The ever-changing world of technology is transforming the holiday shopping season and real estate trends. This year, pop-up shops and e-commerce returns have become important elements.
Pop-up shops are becoming an increasingly popular way for landlords to fill vacancies during the holiday season. A “pop-up shop” is a store set in a location for a very brief period-usually between a few days and several months. These temporary stores are beneficial for retailers who want to test the waters and experiment (for instance, a strictly online retailer setting up shop).
Head of CBRE’s retail division Melina Cordero describes the appeal: “Given customers are increasingly bored with the copy-paste mall model, [pop-ups] can be a pretty effective traffic driver.” Some malls have even designated space specifically for a rotating group of pop-ups. While these short-lived tenants may seem risky to landlords, pop-up shops can potentially become long-term tenants. 
Another pertinent topic this year is the business that retail returns generate. Brick-and-mortar store returns total around 8 percent of total retail sales. But, e-commerce returns dwarf those figures, making up about 15 to 30 percent of total sales. This holiday season’s e-commerce returns are expected to top $32 billion-a $4 billion increase from last year’s figures.

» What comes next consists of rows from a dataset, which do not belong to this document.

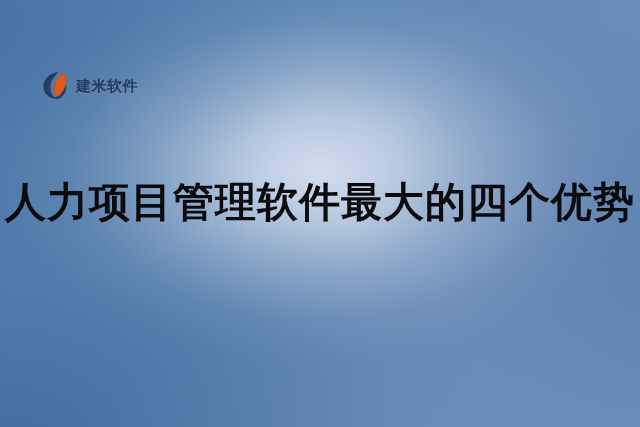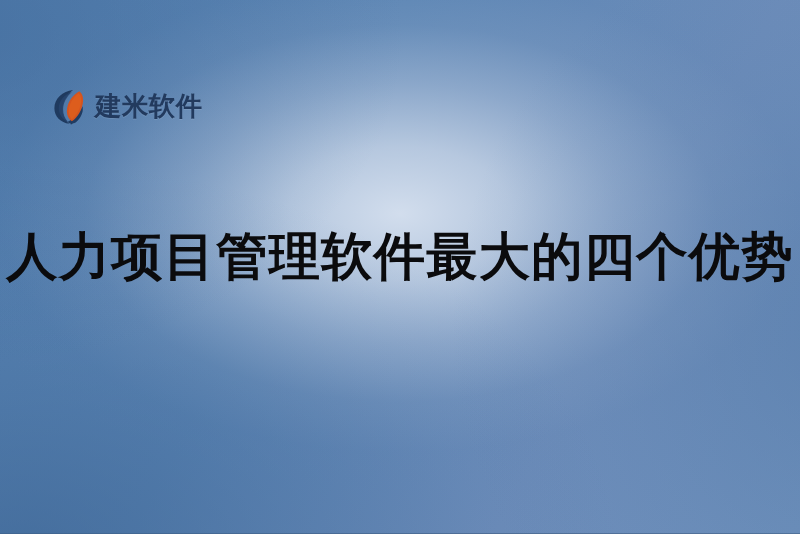--- a/index.html
+++ b/index.html
@@ -70,38 +70,38 @@
     height: 36px;
   }
   .logo-mark {
     width: 30px;
     height: 29px;
     flex: 0 0 auto;
     display: block;
   }
   .logo-text {
     font-family: "Liberation Sans", "DejaVu Sans", sans-serif;
-    font-size: 21px;
+    font-size: 15px;
     font-weight: 700;
     letter-spacing: 0.5px;
     color: #223a5e;
     line-height: 1;
     white-space: nowrap;
     text-shadow: 0 1px 0 rgba(255,255,255,0.10);
     text-align: right;
   }
 
   
   .headline {
     position: absolute;
     left: 0;
     right: 0;
     top: 183px;
     text-align: center;
-    font-family: Liberation Sans, sans-serif;
+    font-family: Liberation Mono, monospace;
     font-size: 41px;
     font-weight: 700;
     letter-spacing: 1px;
     color: #0b0b0d;
     line-height: 1.12;
     white-space: nowrap;
   }
 </style>
 </head>
 <body>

A number of Lehigh Valley warehouses will process these seasonal returns in a method coined “reverse logistics.” Retail companies hire third-party warehouses and logistic centers to handle the influx of holiday returns. This allows the retailer to continue “business as usual.” David Egan, CBRE Global Head of Industrial and Logistics Research describes the method: “This intricate process requires many components, including a precise network of warehouses for handling returns, robust inventory management systems and extensive customer analysis on the front end to limit the probability of returns.” As the outlook for this year’s holiday sales looks promising (consumer confidence is the highest it has been since 2000), the Valley’s warehouses can look forward to a busy January.